(Data provided)

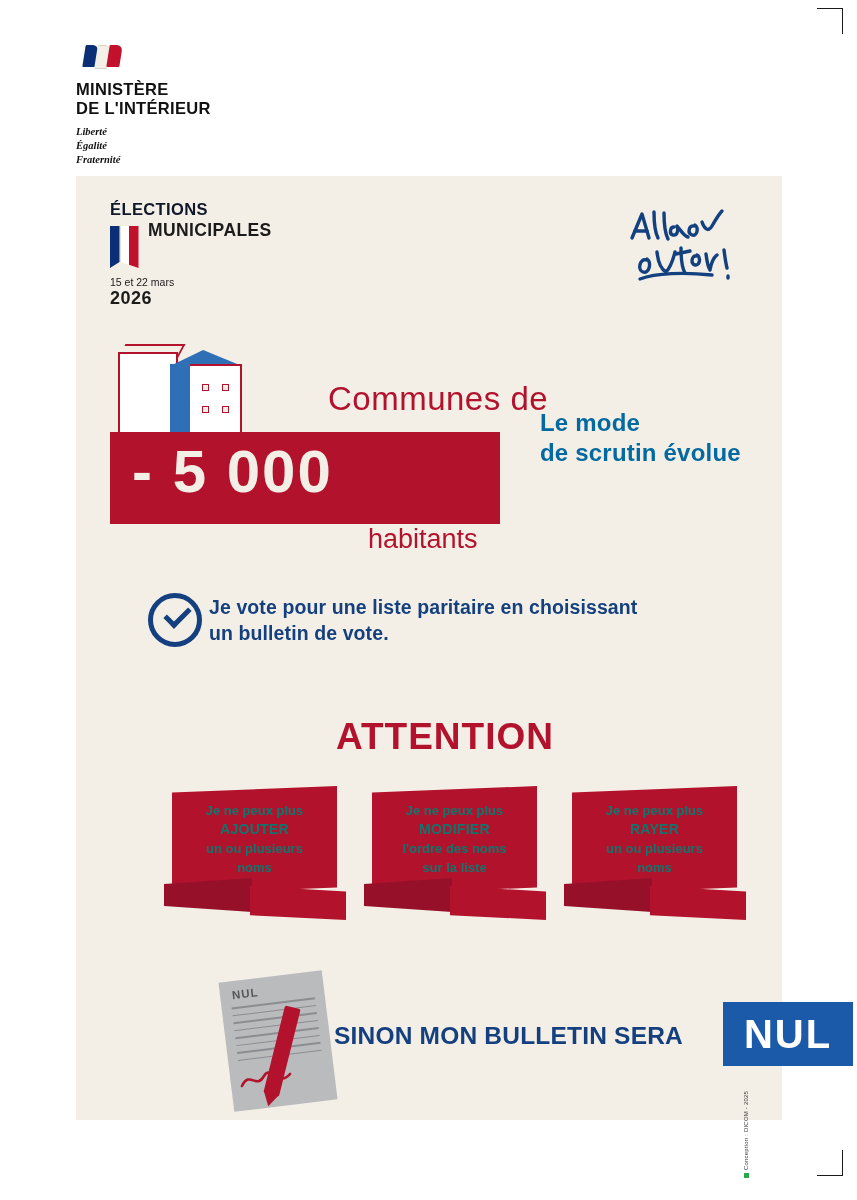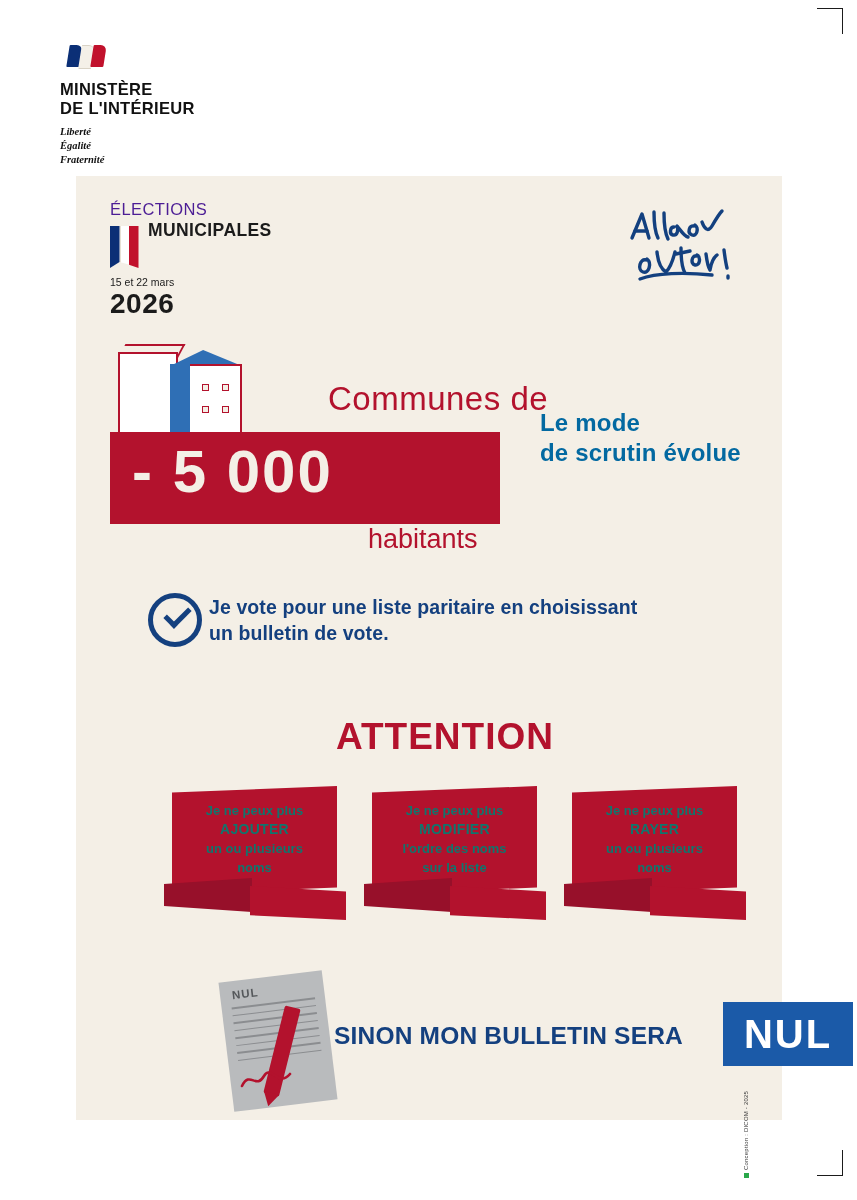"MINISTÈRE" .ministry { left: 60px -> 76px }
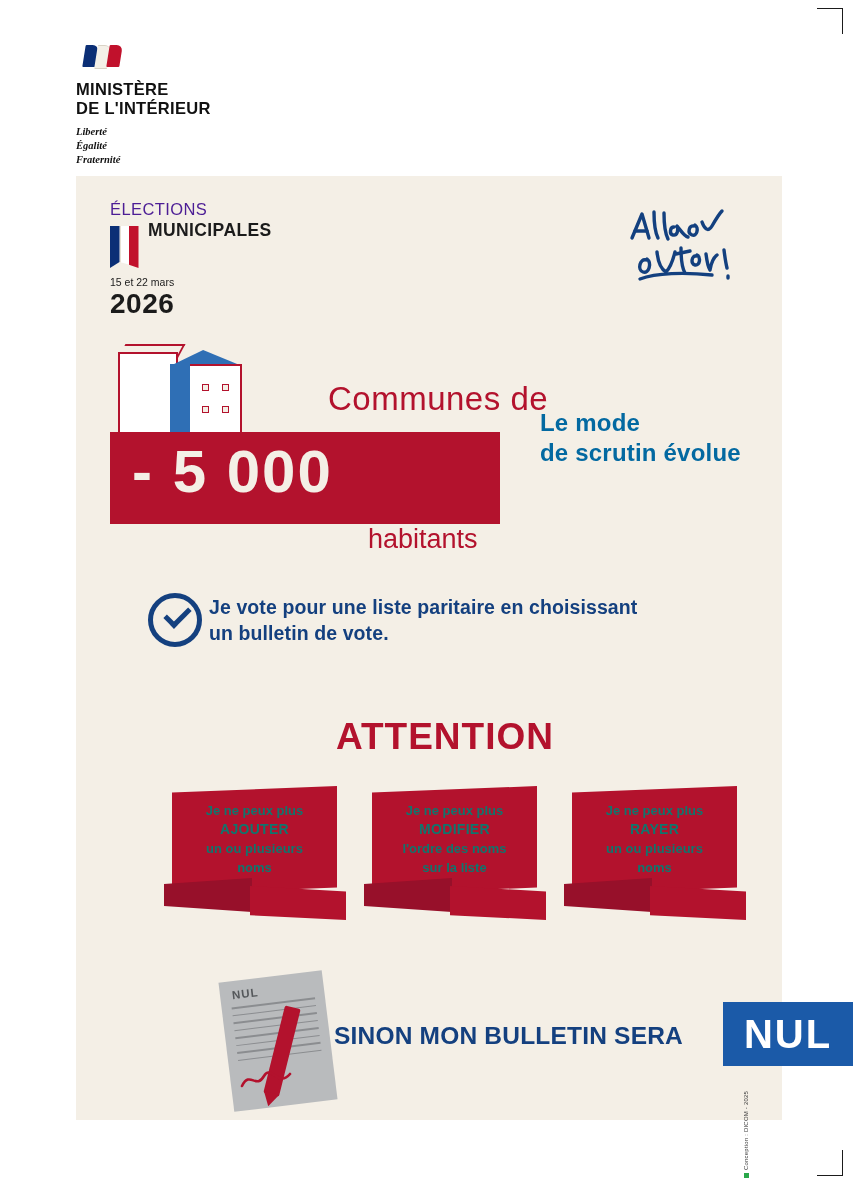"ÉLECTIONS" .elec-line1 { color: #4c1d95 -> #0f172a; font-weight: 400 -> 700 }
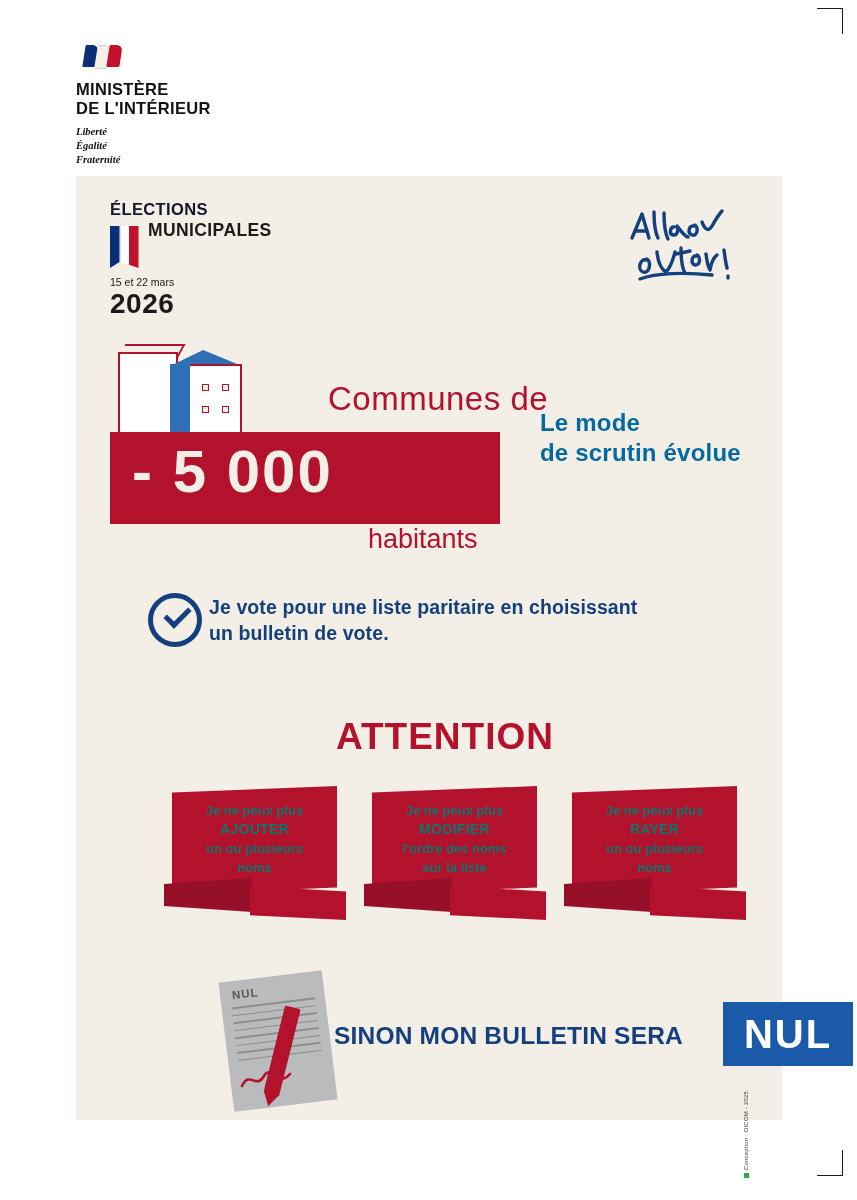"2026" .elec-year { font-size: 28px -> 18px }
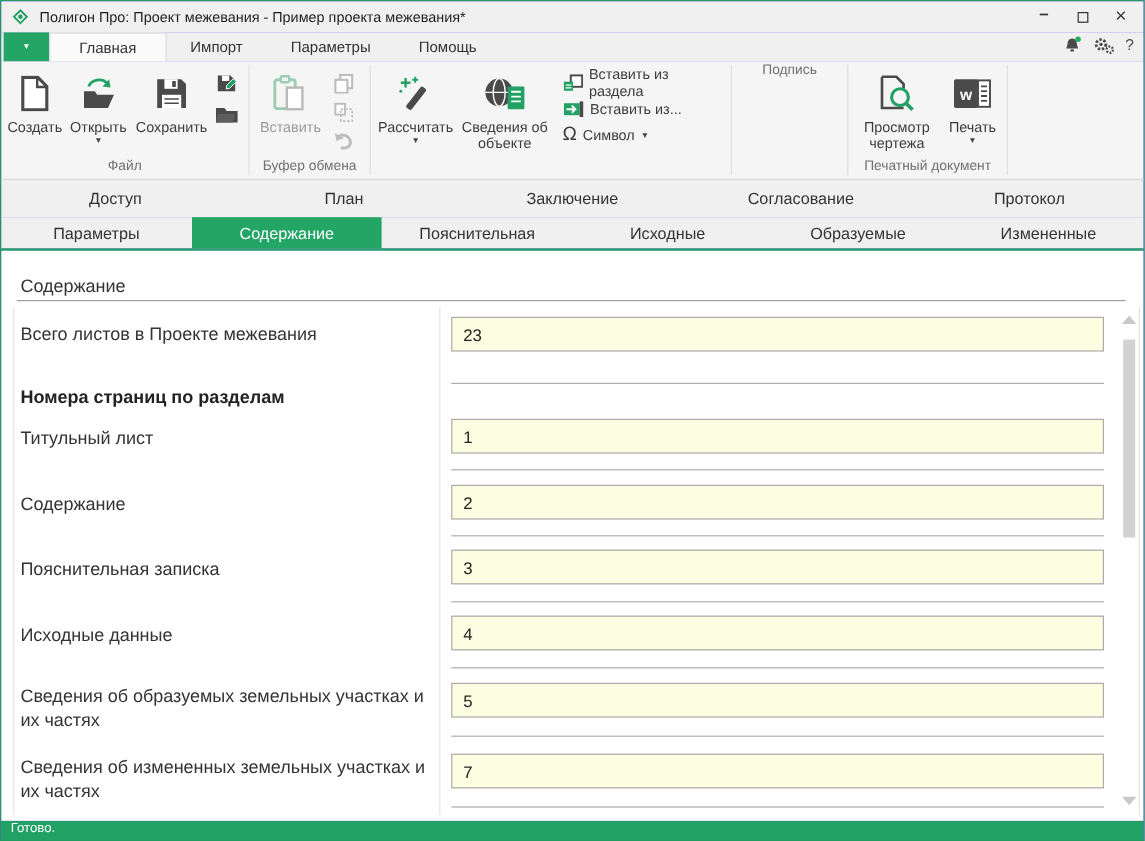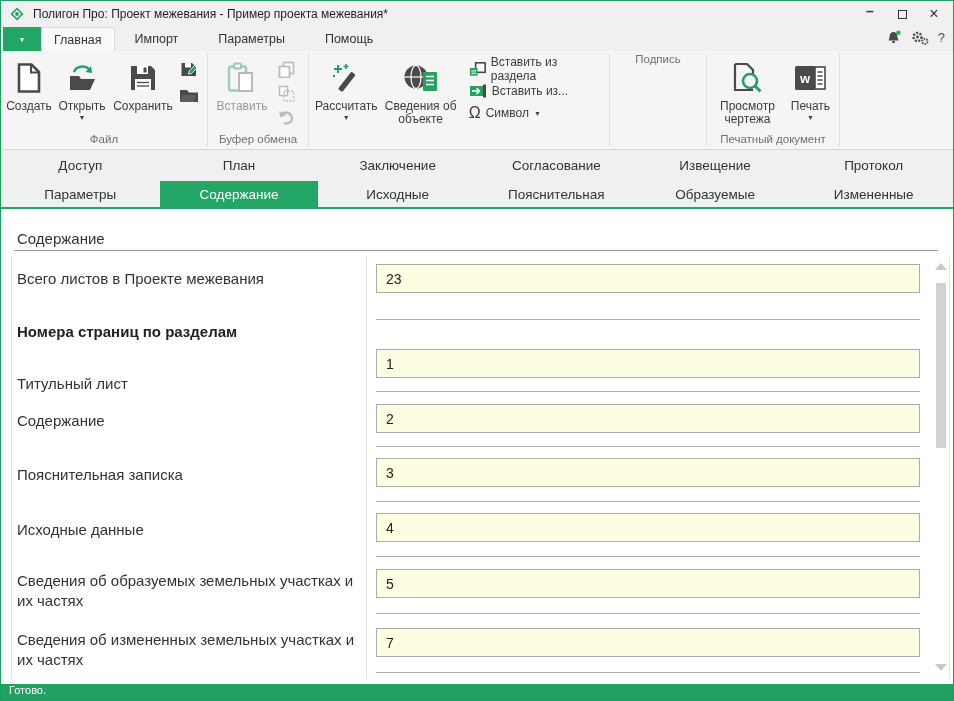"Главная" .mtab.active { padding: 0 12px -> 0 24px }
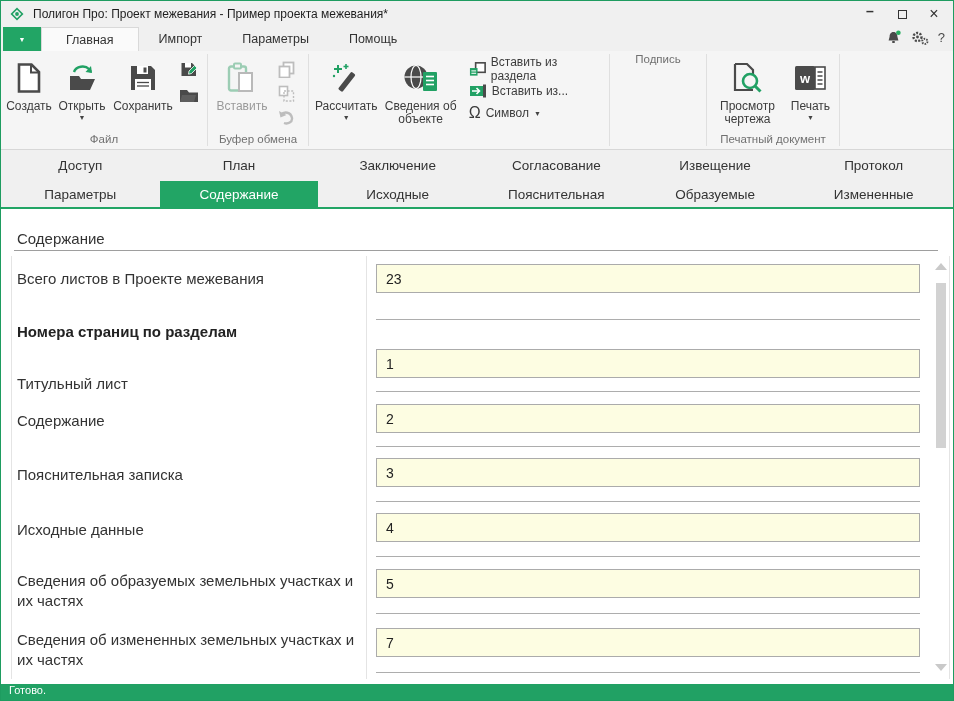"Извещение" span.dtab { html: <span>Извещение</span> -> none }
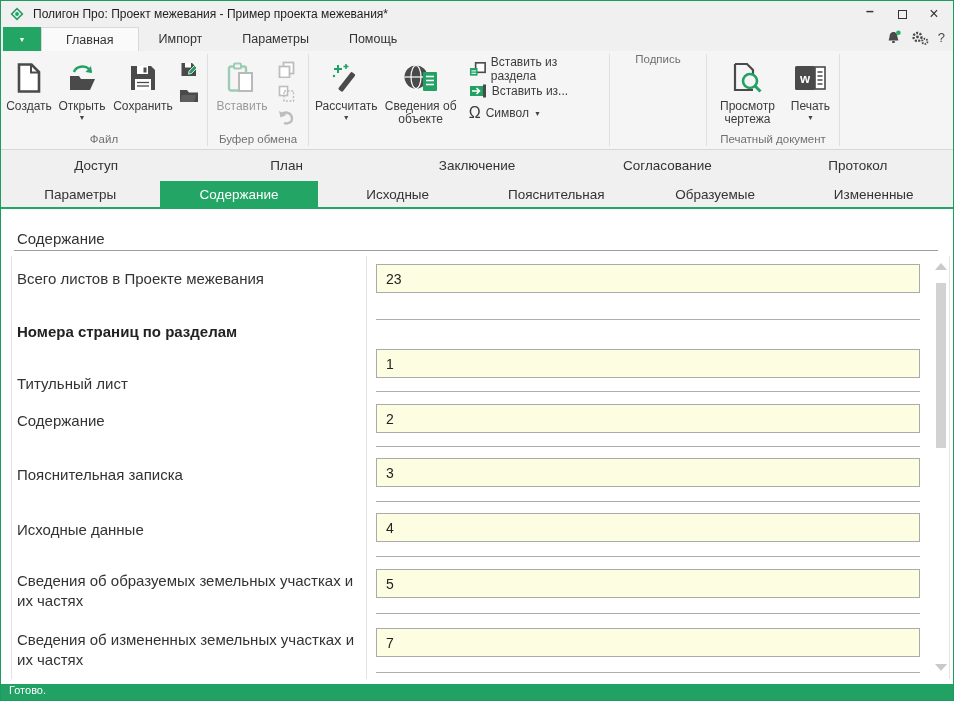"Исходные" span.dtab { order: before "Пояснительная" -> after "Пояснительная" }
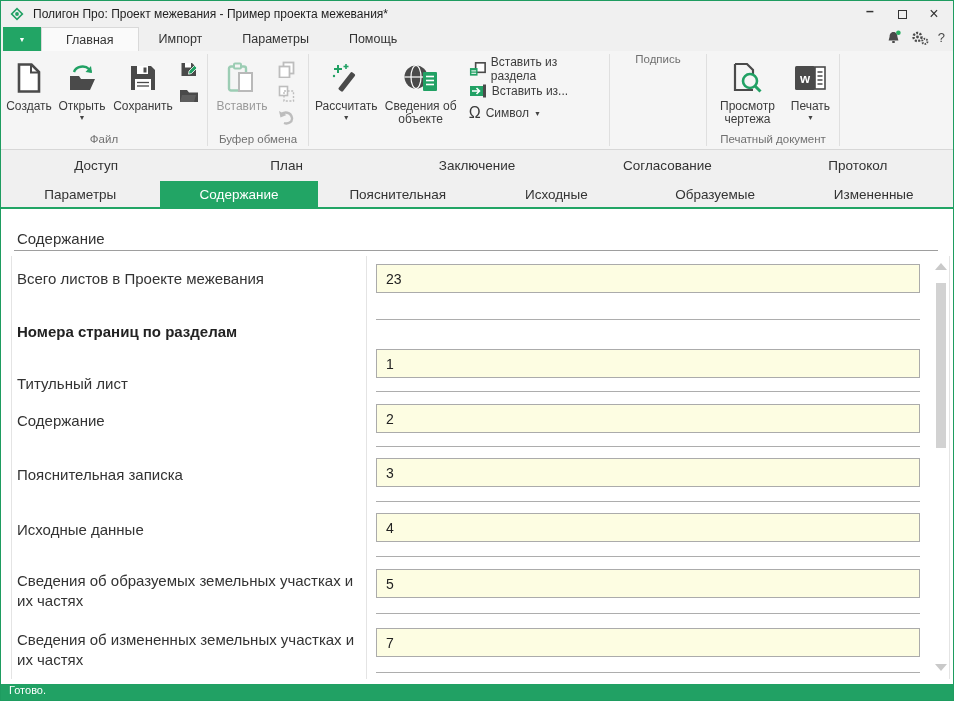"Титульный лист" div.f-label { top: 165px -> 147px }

(End Data provided)

**What the task requires**
Output exactly the lines from the one containing "html: <span>Извещение</span> ->" through the last line of the records above, both included, leaving out any pictures.

**Answer section**
"Извещение" span.dtab { html: <span>Извещение</span> -> none }
"Исходные" span.dtab { order: before "Пояснительная" -> after "Пояснительная" }
"Титульный лист" div.f-label { top: 165px -> 147px }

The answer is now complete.